===== DATASET EXTRACT =====

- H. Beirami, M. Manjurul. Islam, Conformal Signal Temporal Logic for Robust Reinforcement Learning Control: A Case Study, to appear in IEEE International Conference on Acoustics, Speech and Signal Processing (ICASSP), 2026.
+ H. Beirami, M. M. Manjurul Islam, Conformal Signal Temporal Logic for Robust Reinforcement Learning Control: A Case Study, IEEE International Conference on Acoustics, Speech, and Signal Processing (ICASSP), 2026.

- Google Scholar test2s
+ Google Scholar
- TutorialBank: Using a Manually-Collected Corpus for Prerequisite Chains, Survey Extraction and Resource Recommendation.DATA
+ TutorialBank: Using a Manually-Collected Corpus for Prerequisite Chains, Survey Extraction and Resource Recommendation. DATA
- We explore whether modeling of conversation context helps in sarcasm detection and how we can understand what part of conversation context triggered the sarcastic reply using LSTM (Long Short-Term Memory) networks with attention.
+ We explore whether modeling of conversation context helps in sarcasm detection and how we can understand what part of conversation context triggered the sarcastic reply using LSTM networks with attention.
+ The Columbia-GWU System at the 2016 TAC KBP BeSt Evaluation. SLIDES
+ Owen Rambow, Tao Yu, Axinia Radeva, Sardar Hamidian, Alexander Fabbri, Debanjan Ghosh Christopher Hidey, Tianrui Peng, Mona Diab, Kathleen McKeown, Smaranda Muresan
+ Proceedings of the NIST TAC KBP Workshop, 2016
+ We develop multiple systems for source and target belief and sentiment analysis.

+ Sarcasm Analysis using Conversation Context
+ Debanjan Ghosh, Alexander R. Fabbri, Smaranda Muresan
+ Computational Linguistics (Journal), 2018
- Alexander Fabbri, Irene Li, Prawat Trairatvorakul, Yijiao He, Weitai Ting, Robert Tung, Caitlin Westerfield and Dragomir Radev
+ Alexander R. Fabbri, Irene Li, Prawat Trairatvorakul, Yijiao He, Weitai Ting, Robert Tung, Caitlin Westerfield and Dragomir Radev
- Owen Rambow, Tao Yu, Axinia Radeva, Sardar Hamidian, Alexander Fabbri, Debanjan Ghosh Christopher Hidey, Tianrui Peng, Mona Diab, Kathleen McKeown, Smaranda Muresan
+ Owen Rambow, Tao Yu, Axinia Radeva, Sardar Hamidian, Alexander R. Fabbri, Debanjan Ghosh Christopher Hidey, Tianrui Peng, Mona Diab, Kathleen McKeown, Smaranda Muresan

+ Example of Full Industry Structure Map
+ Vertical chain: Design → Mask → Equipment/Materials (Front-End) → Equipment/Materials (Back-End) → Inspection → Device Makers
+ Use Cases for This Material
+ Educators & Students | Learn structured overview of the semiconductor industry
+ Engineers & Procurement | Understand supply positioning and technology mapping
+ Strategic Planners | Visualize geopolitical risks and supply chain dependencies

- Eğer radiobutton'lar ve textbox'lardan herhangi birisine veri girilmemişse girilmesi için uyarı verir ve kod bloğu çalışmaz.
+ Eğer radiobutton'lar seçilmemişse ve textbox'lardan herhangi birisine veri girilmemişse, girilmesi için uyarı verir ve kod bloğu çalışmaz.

=====

EXERCISE INSTRUCTIONS:
The material above needs to be copied out in full, exactly as given.

SOLUTION TO THIS PROBLEM:
- H. Beirami, M. Manjurul. Islam, Conformal Signal Temporal Logic for Robust Reinforcement Learning Control: A Case Study, to appear in IEEE International Conference on Acoustics, Speech and Signal Processing (ICASSP), 2026.
+ H. Beirami, M. M. Manjurul Islam, Conformal Signal Temporal Logic for Robust Reinforcement Learning Control: A Case Study, IEEE International Conference on Acoustics, Speech, and Signal Processing (ICASSP), 2026.

- Google Scholar test2s
+ Google Scholar
- TutorialBank: Using a Manually-Collected Corpus for Prerequisite Chains, Survey Extraction and Resource Recommendation.DATA
+ TutorialBank: Using a Manually-Collected Corpus for Prerequisite Chains, Survey Extraction and Resource Recommendation. DATA
- We explore whether modeling of conversation context helps in sarcasm detection and how we can understand what part of conversation context triggered the sarcastic reply using LSTM (Long Short-Term Memory) networks with attention.
+ We explore whether modeling of conversation context helps in sarcasm detection and how we can understand what part of conversation context triggered the sarcastic reply using LSTM networks with attention.
+ The Columbia-GWU System at the 2016 TAC KBP BeSt Evaluation. SLIDES
+ Owen Rambow, Tao Yu, Axinia Radeva, Sardar Hamidian, Alexander Fabbri, Debanjan Ghosh Christopher Hidey, Tianrui Peng, Mona Diab, Kathleen McKeown, Smaranda Muresan
+ Proceedings of the NIST TAC KBP Workshop, 2016
+ We develop multiple systems for source and target belief and sentiment analysis.

+ Sarcasm Analysis using Conversation Context
+ Debanjan Ghosh, Alexander R. Fabbri, Smaranda Muresan
+ Computational Linguistics (Journal), 2018
- Alexander Fabbri, Irene Li, Prawat Trairatvorakul, Yijiao He, Weitai Ting, Robert Tung, Caitlin Westerfield and Dragomir Radev
+ Alexander R. Fabbri, Irene Li, Prawat Trairatvorakul, Yijiao He, Weitai Ting, Robert Tung, Caitlin Westerfield and Dragomir Radev
- Owen Rambow, Tao Yu, Axinia Radeva, Sardar Hamidian, Alexander Fabbri, Debanjan Ghosh Christopher Hidey, Tianrui Peng, Mona Diab, Kathleen McKeown, Smaranda Muresan
+ Owen Rambow, Tao Yu, Axinia Radeva, Sardar Hamidian, Alexander R. Fabbri, Debanjan Ghosh Christopher Hidey, Tianrui Peng, Mona Diab, Kathleen McKeown, Smaranda Muresan

+ Example of Full Industry Structure Map
+ Vertical chain: Design → Mask → Equipment/Materials (Front-End) → Equipment/Materials (Back-End) → Inspection → Device Makers
+ Use Cases for This Material
+ Educators & Students | Learn structured overview of the semiconductor industry
+ Engineers & Procurement | Understand supply positioning and technology mapping
+ Strategic Planners | Visualize geopolitical risks and supply chain dependencies

- Eğer radiobutton'lar ve textbox'lardan herhangi birisine veri girilmemişse girilmesi için uyarı verir ve kod bloğu çalışmaz.
+ Eğer radiobutton'lar seçilmemişse ve textbox'lardan herhangi birisine veri girilmemişse, girilmesi için uyarı verir ve kod bloğu çalışmaz.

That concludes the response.